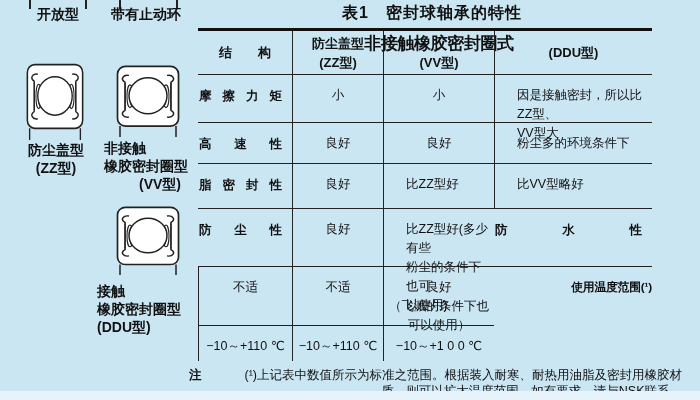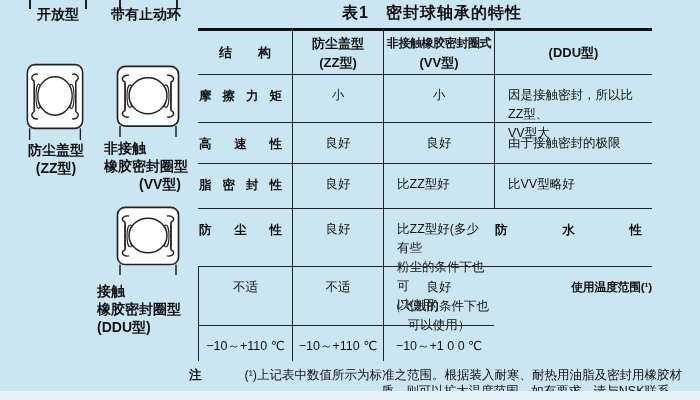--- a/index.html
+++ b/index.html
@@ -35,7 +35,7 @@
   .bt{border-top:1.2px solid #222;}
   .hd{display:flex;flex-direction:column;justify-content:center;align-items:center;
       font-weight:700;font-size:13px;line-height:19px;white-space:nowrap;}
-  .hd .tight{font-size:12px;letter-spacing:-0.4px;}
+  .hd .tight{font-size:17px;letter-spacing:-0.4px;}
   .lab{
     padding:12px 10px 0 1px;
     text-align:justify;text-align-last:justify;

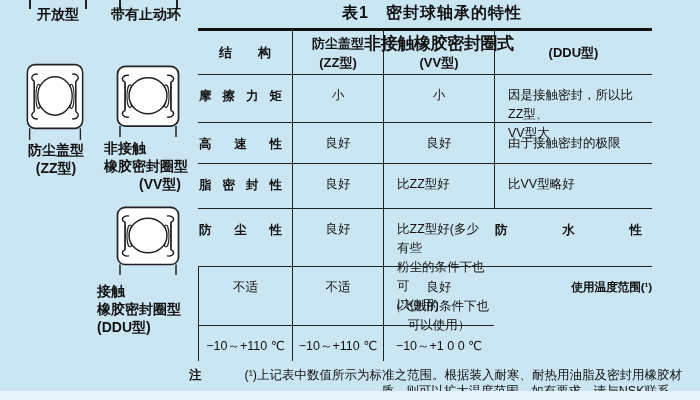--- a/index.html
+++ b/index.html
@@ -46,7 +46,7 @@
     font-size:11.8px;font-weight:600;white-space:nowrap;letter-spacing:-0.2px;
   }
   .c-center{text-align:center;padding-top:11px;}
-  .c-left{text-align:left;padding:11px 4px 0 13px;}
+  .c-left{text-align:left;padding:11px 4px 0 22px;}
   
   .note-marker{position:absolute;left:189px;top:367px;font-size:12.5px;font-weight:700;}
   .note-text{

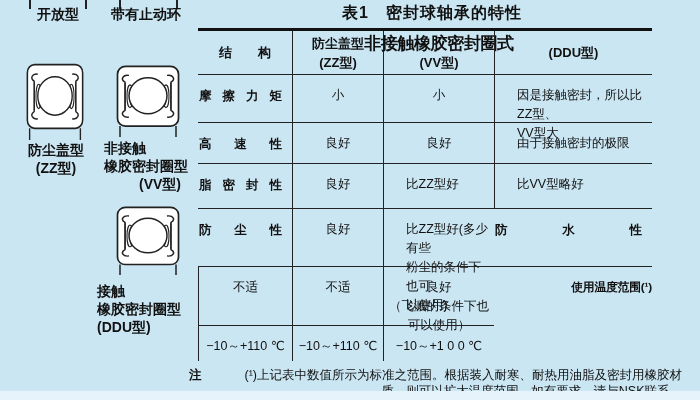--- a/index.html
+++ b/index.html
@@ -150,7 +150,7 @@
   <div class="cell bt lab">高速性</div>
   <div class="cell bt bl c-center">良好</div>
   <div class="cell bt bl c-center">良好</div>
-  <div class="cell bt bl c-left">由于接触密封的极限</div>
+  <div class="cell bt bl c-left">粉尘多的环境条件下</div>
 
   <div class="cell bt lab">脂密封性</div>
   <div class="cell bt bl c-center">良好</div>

> **YOUR INSTRUCTIONS**: Within the listing, how many lines hold the word "cell"? Answer with the number by itself.

> **RESPONSE BELOW**: 7